Traduzida para latim na época carolíngia, na passagem do século VIII para o IX, este texto faria furor nos séculos XI e XII, época do crescimento acentuado do culto mariano, mostrando-se aqui uma Virgem Maria que vencia e dominava o demónio.

Vários autores citam, contam e recriam esta lenda. Uma Vida de Teófilo é escrita nos meios letrados angevinos, talvez por um tal Marbode de Rennes. Mantém-se significativamente próximo da versão grega. Coloca Teófilo perante Maria; este tem de argumentar, de se defender. Cita outros exemplos de arrependidos que conseguiram regressar ao lado correcto, ao mundo de Deus: Rahab, David, Pedro, Zaqueu, Paulo, Cipriano. O poeta segue a versão grega, apenas acrescenta entre Pedro e Zaqueu um novo nome: Maria Madalena. Justifica: ela que, chorando, conseguiu abolir as máculas dos seus crimes, doravante preciosa ao Senhor, doravante celebrada pelos séculos (PL 171, col. 1599).

Muitos serão os autores a ver na figura de Madalena a chave para a salvação dos seus pecados. Imagem desse arrependimento sincero e conseguido nas profusas lágrimas, Maria Madalena expiara ainda os seus pecados com duras provações no fim da sua vida. Marbode de Rennes, Anselmo de Cantuária, entre outros teólogos, esperam que a santa seja a máquina redentora da sua anima peccatrix - já S. Jerónimo enaltecera esse domar da carne rebelde jejuando semanas inteiras (PL 22, col. 398).

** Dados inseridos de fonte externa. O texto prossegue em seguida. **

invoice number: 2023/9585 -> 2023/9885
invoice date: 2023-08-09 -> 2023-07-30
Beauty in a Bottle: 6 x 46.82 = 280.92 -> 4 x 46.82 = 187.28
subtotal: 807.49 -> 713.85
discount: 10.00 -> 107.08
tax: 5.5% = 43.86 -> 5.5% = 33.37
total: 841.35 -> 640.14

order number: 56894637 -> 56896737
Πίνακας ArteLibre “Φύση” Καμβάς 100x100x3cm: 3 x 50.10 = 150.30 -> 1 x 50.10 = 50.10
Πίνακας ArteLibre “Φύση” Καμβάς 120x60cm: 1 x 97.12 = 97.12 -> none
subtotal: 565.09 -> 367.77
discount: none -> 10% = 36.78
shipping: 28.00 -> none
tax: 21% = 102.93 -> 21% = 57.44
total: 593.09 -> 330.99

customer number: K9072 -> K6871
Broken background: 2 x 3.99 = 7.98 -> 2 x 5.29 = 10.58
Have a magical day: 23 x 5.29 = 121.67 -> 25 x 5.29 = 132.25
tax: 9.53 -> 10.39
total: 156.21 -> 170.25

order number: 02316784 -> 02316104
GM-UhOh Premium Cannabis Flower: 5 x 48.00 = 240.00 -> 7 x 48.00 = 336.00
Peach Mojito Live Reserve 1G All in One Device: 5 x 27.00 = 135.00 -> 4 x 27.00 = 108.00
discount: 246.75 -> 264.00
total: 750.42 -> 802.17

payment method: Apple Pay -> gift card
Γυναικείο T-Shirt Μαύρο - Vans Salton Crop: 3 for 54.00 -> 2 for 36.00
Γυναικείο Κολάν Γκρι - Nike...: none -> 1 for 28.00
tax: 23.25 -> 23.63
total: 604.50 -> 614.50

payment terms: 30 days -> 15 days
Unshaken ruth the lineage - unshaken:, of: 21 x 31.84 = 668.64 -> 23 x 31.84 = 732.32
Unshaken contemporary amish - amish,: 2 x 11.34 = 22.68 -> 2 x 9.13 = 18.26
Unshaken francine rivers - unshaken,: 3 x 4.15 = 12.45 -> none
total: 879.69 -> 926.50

Mais uma vez o erro, a interpretação menos certa, levava Maria Madalena a uma nova fase da sua vida literária – quem, na casa de Simão, o Fariseu, banhara os pés de Jesus com as suas lágrimas, enxugando-os de seguida com os seus cabelos, fora uma mulher não nomeada, uma pecadora, não Maria Madalena. Desta vez não resultaria num afastamento, mas sim num reencontro: pelo dom das lágrimas, Maria de Magdala ascendia ao protótipo do arrependimento, à perfeita imagem de como aquele que era tido como um dos mais vis dos seres humanos, maltratado e humilhado, quando não morto publicamente, podia atingir a Deus. Os séculos dos mendicantes estavam a chegar.

Logicamente, este crescimento do culto, esta renovação e redescoberta da figura de Maria Madalena muito tem a ver com o enquadramento religioso geral dos séculos XI e XII. É por esta altura que é inventado o Purgatório, local de esperança, mas ao mesmo tempo, de temor. A imagem de Maria Madalena é esta junção entre a pecadora que pode entrar nas portas do Paraíso, mas apenas ao preço da confissão, do arrependimento e, em especial, da penitência.

Esquecido o facto de que foi ela, a Madalena, que descobriu Jesus ressuscitado e o anunciou aos restantes, a partir desta época, a santa apenas interessará na medida em que é a imagem perfeita da capacidade humana de arrependimento. Fardilha, em 1562, no seu diálogo Imagem, bem o denota de forma clara:

e ainda que todas as vidas dos santos me espantam, a da Madalena mais que a de muitos outros, em especial quando cuido com quanta vontade deixou o mundo e as riquezas e vaidades, e se veio meter nesta concavidade deste outeiro, que lhe Deus aqui deparou, tão longe de sua terra, tão diferente de suas imaginações passadas, e tão conveniente a suas contemplações presentes (………………….)

Com o seu significado centrado na questão do arrependimento, a imagem da mulher que chora e enxuga as lágrimas nos pés de Jesus com os próprios cabelos seria, por séculos, a funcionalidade da santa. Sendo as lágrimas difíceis de descrever, de fazer figuração, eram os cabelos, que agora seriam cada vez mais retratados longos, abundantes, capazes de envolver uns pés e de enxugar abundantes lágrimas, que significavam todo um arrependimento de anos de vida longe dessa nova moral religiosa.

Muitas serão, ao longo do Renascimento, e mesmo depois, as fontes onde foi colocada uma imagem de Madalena. Num misto da imagem da sua capacidade de, com o líquido dos seus olhos, expiar os seus pecados, e da pureza inerente à água de uma fonte, quase baptismal, Madalena surge representada em fontes variadas, como a que ainda hoje se pode contemplar junto ao antigo convento dos dominicanos, em S. Domingos de Benfica (Lisboa).